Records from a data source
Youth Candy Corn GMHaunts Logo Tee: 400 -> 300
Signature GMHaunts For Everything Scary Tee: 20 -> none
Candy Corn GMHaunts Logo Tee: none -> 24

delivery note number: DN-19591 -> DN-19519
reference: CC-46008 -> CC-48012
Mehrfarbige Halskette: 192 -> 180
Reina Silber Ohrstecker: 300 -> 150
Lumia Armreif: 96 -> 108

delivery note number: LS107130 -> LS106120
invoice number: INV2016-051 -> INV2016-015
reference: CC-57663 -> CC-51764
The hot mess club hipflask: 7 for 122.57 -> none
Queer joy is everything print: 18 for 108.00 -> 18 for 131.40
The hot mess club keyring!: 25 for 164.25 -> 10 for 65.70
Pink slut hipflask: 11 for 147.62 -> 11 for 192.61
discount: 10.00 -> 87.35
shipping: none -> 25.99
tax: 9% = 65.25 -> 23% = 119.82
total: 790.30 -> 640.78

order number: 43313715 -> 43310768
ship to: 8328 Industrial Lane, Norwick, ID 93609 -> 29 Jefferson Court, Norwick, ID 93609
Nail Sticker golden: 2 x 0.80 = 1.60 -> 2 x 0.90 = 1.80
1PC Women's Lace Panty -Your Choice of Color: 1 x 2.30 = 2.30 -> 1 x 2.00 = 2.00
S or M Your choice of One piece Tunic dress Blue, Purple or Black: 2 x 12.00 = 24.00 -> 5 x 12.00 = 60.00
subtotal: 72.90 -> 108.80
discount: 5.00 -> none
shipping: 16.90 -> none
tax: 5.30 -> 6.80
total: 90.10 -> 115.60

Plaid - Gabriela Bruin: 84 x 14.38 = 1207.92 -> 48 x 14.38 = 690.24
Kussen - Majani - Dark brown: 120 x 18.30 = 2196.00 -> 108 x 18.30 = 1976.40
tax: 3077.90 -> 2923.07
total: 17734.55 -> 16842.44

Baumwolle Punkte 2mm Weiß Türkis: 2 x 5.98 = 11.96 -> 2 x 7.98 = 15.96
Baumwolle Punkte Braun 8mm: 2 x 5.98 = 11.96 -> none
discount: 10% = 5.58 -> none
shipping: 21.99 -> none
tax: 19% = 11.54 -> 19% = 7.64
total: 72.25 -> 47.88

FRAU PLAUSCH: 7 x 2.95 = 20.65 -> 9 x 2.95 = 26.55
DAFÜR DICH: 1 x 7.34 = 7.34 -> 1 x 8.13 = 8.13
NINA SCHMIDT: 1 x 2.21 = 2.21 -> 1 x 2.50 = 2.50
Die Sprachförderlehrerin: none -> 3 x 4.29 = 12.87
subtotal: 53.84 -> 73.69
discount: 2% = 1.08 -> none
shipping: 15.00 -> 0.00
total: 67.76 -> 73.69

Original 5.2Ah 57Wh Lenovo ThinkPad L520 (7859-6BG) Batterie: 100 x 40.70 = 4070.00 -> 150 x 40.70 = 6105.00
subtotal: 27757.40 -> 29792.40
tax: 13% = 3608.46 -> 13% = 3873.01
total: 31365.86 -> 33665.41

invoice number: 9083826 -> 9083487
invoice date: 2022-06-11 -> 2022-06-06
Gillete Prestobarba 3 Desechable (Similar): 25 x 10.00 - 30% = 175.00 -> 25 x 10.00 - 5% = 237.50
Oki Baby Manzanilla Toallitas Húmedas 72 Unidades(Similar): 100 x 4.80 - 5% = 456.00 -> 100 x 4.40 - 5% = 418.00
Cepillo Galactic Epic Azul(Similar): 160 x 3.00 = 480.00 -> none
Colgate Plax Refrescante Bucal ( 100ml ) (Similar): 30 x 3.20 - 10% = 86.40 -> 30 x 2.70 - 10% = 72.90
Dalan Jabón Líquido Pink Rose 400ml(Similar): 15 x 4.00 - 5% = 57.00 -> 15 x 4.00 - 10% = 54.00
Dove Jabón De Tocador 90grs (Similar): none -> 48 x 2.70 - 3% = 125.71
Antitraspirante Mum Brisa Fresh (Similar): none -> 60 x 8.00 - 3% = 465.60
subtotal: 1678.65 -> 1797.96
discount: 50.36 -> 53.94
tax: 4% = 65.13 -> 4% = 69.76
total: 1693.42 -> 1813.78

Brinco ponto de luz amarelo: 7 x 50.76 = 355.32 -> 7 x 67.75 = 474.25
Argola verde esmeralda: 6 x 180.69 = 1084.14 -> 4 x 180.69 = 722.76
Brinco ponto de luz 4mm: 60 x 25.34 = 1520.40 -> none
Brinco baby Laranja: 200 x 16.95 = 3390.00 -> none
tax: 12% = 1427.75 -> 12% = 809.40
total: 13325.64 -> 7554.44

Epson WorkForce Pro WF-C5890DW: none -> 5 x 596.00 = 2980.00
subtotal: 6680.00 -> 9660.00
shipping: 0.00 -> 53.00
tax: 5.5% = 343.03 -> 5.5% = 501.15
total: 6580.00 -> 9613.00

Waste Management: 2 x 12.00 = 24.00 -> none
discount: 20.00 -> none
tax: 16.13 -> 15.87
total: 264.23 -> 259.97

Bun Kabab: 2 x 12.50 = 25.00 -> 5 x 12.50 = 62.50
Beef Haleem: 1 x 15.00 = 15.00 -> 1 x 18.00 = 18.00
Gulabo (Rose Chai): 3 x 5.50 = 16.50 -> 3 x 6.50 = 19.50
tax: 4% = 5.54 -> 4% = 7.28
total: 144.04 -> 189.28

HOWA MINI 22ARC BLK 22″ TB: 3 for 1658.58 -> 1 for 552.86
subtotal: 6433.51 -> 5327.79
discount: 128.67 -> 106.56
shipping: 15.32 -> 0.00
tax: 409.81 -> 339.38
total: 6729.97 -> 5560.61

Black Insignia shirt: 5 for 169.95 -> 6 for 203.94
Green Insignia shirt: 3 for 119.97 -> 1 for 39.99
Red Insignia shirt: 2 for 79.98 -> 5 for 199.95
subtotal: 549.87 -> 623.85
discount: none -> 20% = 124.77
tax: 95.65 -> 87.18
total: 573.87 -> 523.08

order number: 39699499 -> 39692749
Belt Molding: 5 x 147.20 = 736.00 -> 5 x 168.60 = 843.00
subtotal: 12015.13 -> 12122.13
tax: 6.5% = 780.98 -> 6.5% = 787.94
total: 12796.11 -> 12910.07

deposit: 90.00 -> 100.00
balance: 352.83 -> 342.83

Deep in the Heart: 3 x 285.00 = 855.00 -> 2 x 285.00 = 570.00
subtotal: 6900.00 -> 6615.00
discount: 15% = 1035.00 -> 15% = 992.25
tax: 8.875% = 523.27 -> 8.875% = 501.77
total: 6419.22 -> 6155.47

▸ **Assignment**: Give the records above again in full, keeping every character unchanged.

▸ **Written answer**:
Youth Candy Corn GMHaunts Logo Tee: 400 -> 300
Signature GMHaunts For Everything Scary Tee: 20 -> none
Candy Corn GMHaunts Logo Tee: none -> 24

delivery note number: DN-19591 -> DN-19519
reference: CC-46008 -> CC-48012
Mehrfarbige Halskette: 192 -> 180
Reina Silber Ohrstecker: 300 -> 150
Lumia Armreif: 96 -> 108

delivery note number: LS107130 -> LS106120
invoice number: INV2016-051 -> INV2016-015
reference: CC-57663 -> CC-51764
The hot mess club hipflask: 7 for 122.57 -> none
Queer joy is everything print: 18 for 108.00 -> 18 for 131.40
The hot mess club keyring!: 25 for 164.25 -> 10 for 65.70
Pink slut hipflask: 11 for 147.62 -> 11 for 192.61
discount: 10.00 -> 87.35
shipping: none -> 25.99
tax: 9% = 65.25 -> 23% = 119.82
total: 790.30 -> 640.78

order number: 43313715 -> 43310768
ship to: 8328 Industrial Lane, Norwick, ID 93609 -> 29 Jefferson Court, Norwick, ID 93609
Nail Sticker golden: 2 x 0.80 = 1.60 -> 2 x 0.90 = 1.80
1PC Women's Lace Panty -Your Choice of Color: 1 x 2.30 = 2.30 -> 1 x 2.00 = 2.00
S or M Your choice of One piece Tunic dress Blue, Purple or Black: 2 x 12.00 = 24.00 -> 5 x 12.00 = 60.00
subtotal: 72.90 -> 108.80
discount: 5.00 -> none
shipping: 16.90 -> none
tax: 5.30 -> 6.80
total: 90.10 -> 115.60

Plaid - Gabriela Bruin: 84 x 14.38 = 1207.92 -> 48 x 14.38 = 690.24
Kussen - Majani - Dark brown: 120 x 18.30 = 2196.00 -> 108 x 18.30 = 1976.40
tax: 3077.90 -> 2923.07
total: 17734.55 -> 16842.44

Baumwolle Punkte 2mm Weiß Türkis: 2 x 5.98 = 11.96 -> 2 x 7.98 = 15.96
Baumwolle Punkte Braun 8mm: 2 x 5.98 = 11.96 -> none
discount: 10% = 5.58 -> none
shipping: 21.99 -> none
tax: 19% = 11.54 -> 19% = 7.64
total: 72.25 -> 47.88

FRAU PLAUSCH: 7 x 2.95 = 20.65 -> 9 x 2.95 = 26.55
DAFÜR DICH: 1 x 7.34 = 7.34 -> 1 x 8.13 = 8.13
NINA SCHMIDT: 1 x 2.21 = 2.21 -> 1 x 2.50 = 2.50
Die Sprachförderlehrerin: none -> 3 x 4.29 = 12.87
subtotal: 53.84 -> 73.69
discount: 2% = 1.08 -> none
shipping: 15.00 -> 0.00
total: 67.76 -> 73.69

Original 5.2Ah 57Wh Lenovo ThinkPad L520 (7859-6BG) Batterie: 100 x 40.70 = 4070.00 -> 150 x 40.70 = 6105.00
subtotal: 27757.40 -> 29792.40
tax: 13% = 3608.46 -> 13% = 3873.01
total: 31365.86 -> 33665.41

invoice number: 9083826 -> 9083487
invoice date: 2022-06-11 -> 2022-06-06
Gillete Prestobarba 3 Desechable (Similar): 25 x 10.00 - 30% = 175.00 -> 25 x 10.00 - 5% = 237.50
Oki Baby Manzanilla Toallitas Húmedas 72 Unidades(Similar): 100 x 4.80 - 5% = 456.00 -> 100 x 4.40 - 5% = 418.00
Cepillo Galactic Epic Azul(Similar): 160 x 3.00 = 480.00 -> none
Colgate Plax Refrescante Bucal ( 100ml ) (Similar): 30 x 3.20 - 10% = 86.40 -> 30 x 2.70 - 10% = 72.90
Dalan Jabón Líquido Pink Rose 400ml(Similar): 15 x 4.00 - 5% = 57.00 -> 15 x 4.00 - 10% = 54.00
Dove Jabón De Tocador 90grs (Similar): none -> 48 x 2.70 - 3% = 125.71
Antitraspirante Mum Brisa Fresh (Similar): none -> 60 x 8.00 - 3% = 465.60
subtotal: 1678.65 -> 1797.96
discount: 50.36 -> 53.94
tax: 4% = 65.13 -> 4% = 69.76
total: 1693.42 -> 1813.78

Brinco ponto de luz amarelo: 7 x 50.76 = 355.32 -> 7 x 67.75 = 474.25
Argola verde esmeralda: 6 x 180.69 = 1084.14 -> 4 x 180.69 = 722.76
Brinco ponto de luz 4mm: 60 x 25.34 = 1520.40 -> none
Brinco baby Laranja: 200 x 16.95 = 3390.00 -> none
tax: 12% = 1427.75 -> 12% = 809.40
total: 13325.64 -> 7554.44

Epson WorkForce Pro WF-C5890DW: none -> 5 x 596.00 = 2980.00
subtotal: 6680.00 -> 9660.00
shipping: 0.00 -> 53.00
tax: 5.5% = 343.03 -> 5.5% = 501.15
total: 6580.00 -> 9613.00

Waste Management: 2 x 12.00 = 24.00 -> none
discount: 20.00 -> none
tax: 16.13 -> 15.87
total: 264.23 -> 259.97

Bun Kabab: 2 x 12.50 = 25.00 -> 5 x 12.50 = 62.50
Beef Haleem: 1 x 15.00 = 15.00 -> 1 x 18.00 = 18.00
Gulabo (Rose Chai): 3 x 5.50 = 16.50 -> 3 x 6.50 = 19.50
tax: 4% = 5.54 -> 4% = 7.28
total: 144.04 -> 189.28

HOWA MINI 22ARC BLK 22″ TB: 3 for 1658.58 -> 1 for 552.86
subtotal: 6433.51 -> 5327.79
discount: 128.67 -> 106.56
shipping: 15.32 -> 0.00
tax: 409.81 -> 339.38
total: 6729.97 -> 5560.61

Black Insignia shirt: 5 for 169.95 -> 6 for 203.94
Green Insignia shirt: 3 for 119.97 -> 1 for 39.99
Red Insignia shirt: 2 for 79.98 -> 5 for 199.95
subtotal: 549.87 -> 623.85
discount: none -> 20% = 124.77
tax: 95.65 -> 87.18
total: 573.87 -> 523.08

order number: 39699499 -> 39692749
Belt Molding: 5 x 147.20 = 736.00 -> 5 x 168.60 = 843.00
subtotal: 12015.13 -> 12122.13
tax: 6.5% = 780.98 -> 6.5% = 787.94
total: 12796.11 -> 12910.07

deposit: 90.00 -> 100.00
balance: 352.83 -> 342.83

Deep in the Heart: 3 x 285.00 = 855.00 -> 2 x 285.00 = 570.00
subtotal: 6900.00 -> 6615.00
discount: 15% = 1035.00 -> 15% = 992.25
tax: 8.875% = 523.27 -> 8.875% = 501.77
total: 6419.22 -> 6155.47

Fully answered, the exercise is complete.